● **REQUIRED WORK**
Starting at the line that holds "reference: Y45-575 -> Y45-760" and stopping at the line that holds "Installazione caldaia Reggio", restate the records below word for word, with both of those lines included.

● **DATASET CONTENT**
-=-=-=-=-

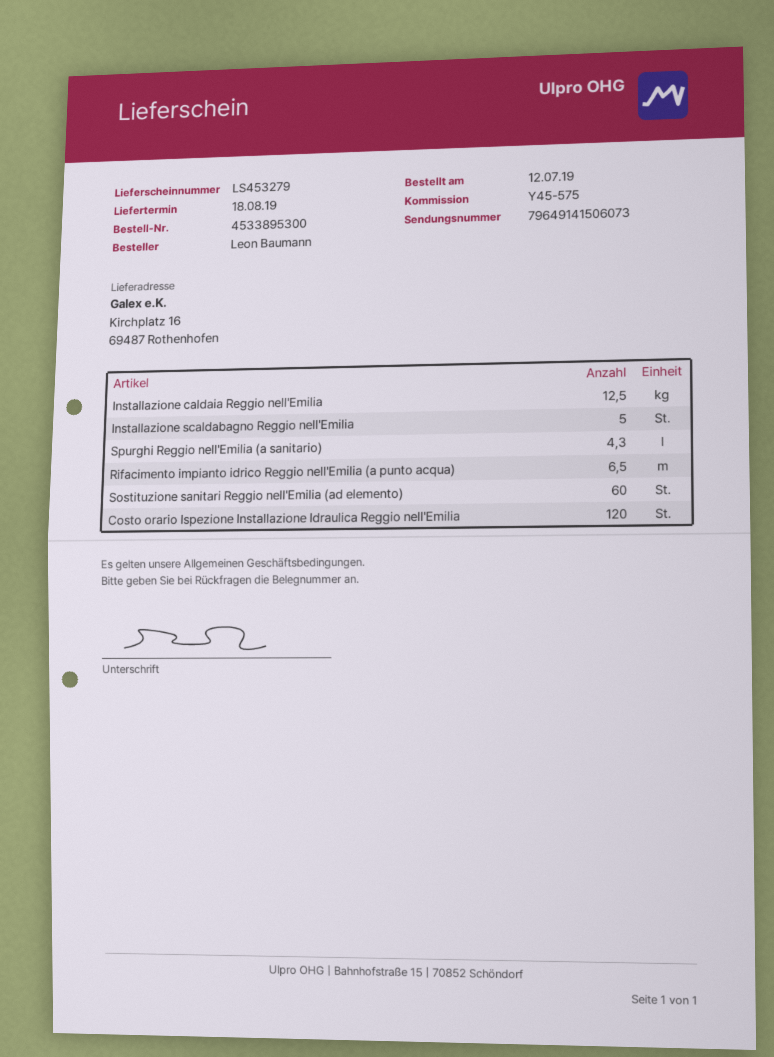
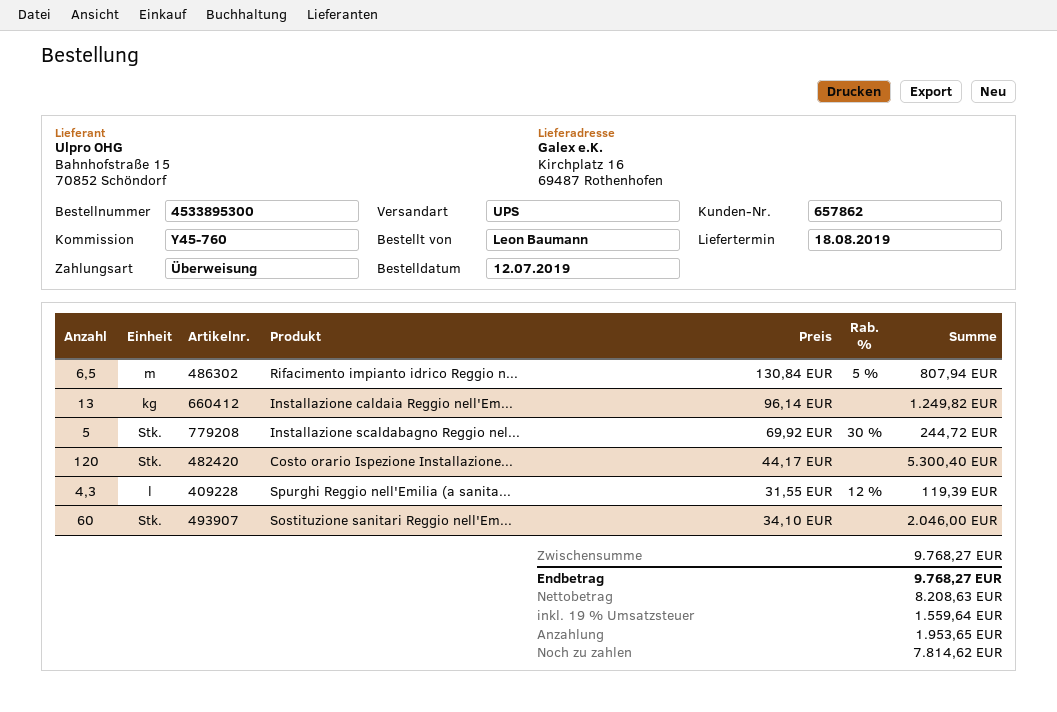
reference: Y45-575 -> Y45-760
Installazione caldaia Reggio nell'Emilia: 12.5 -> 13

-=-=-=-=-

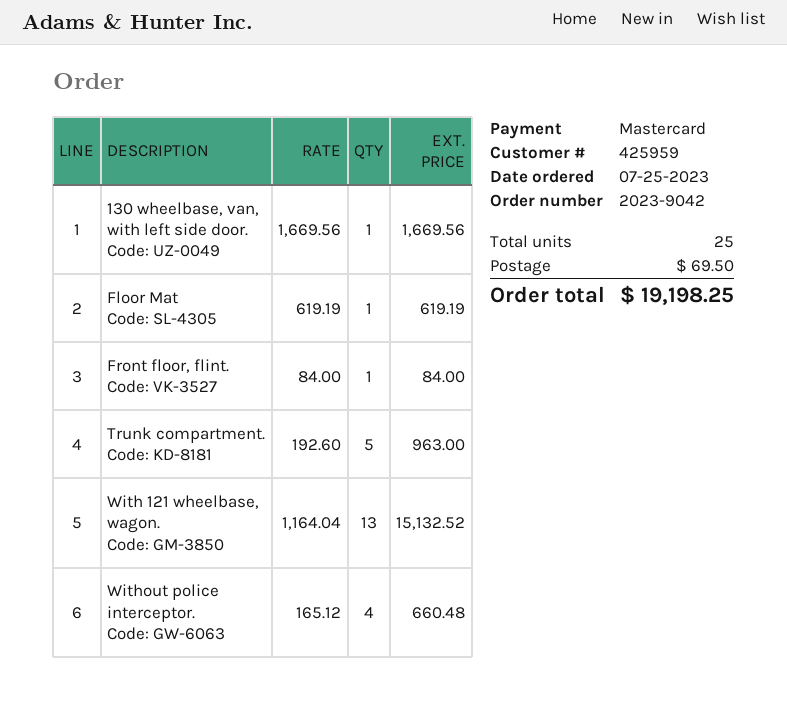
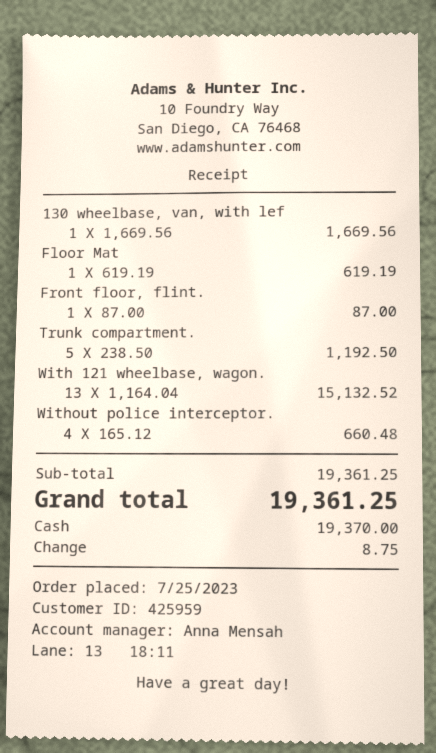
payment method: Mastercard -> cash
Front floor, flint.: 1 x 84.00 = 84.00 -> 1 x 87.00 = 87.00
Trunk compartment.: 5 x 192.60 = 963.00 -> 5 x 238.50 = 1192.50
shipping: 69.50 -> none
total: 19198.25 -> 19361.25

-=-=-=-=-

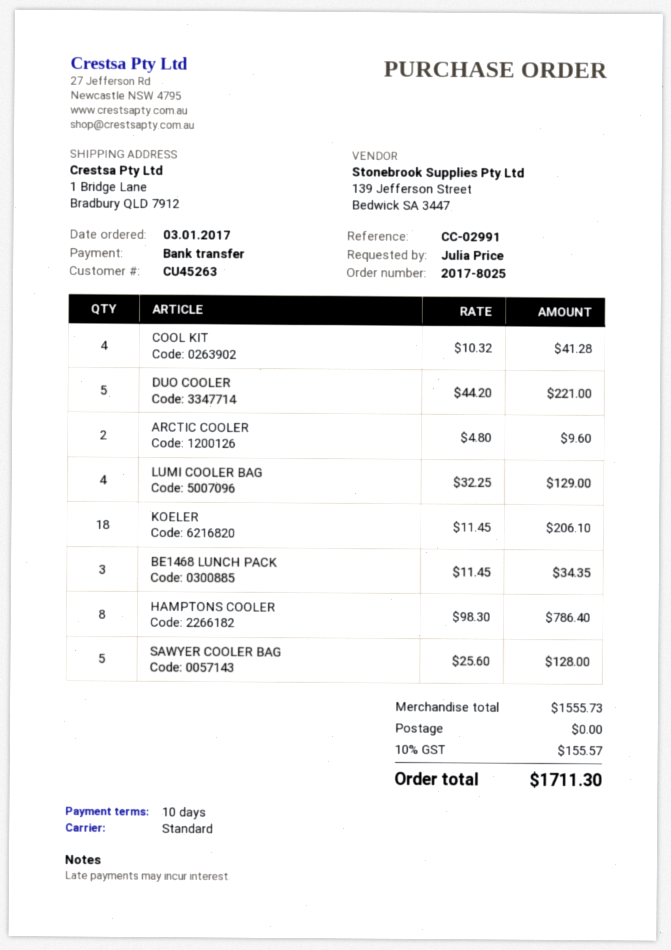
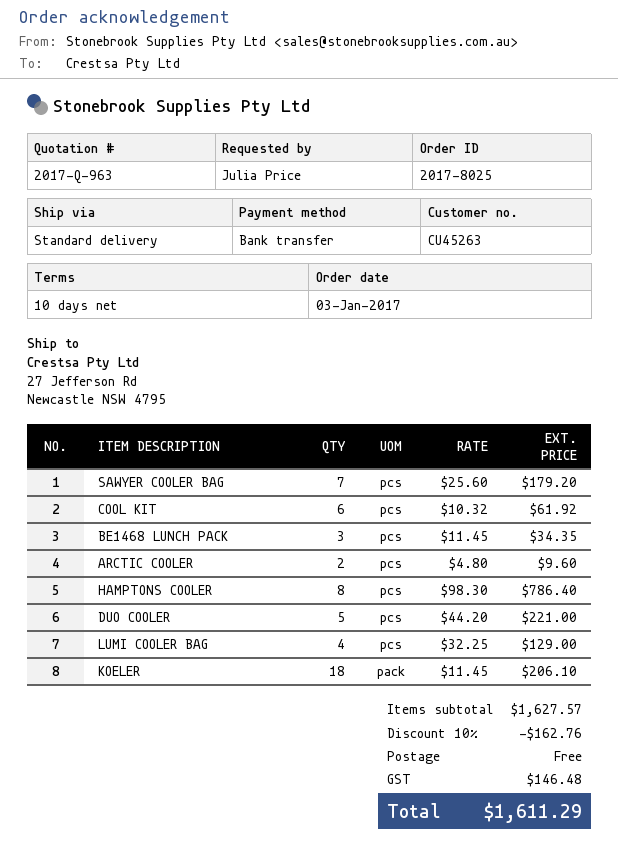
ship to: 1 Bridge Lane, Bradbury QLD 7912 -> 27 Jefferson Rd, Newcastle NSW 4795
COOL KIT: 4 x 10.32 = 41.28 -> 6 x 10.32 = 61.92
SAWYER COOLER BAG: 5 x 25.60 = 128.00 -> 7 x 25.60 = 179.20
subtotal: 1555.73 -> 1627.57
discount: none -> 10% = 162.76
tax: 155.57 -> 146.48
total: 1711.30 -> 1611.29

-=-=-=-=-

● **EXPECTED ANSWER**
reference: Y45-575 -> Y45-760
Installazione caldaia Reggio nell'Emilia: 12.5 -> 13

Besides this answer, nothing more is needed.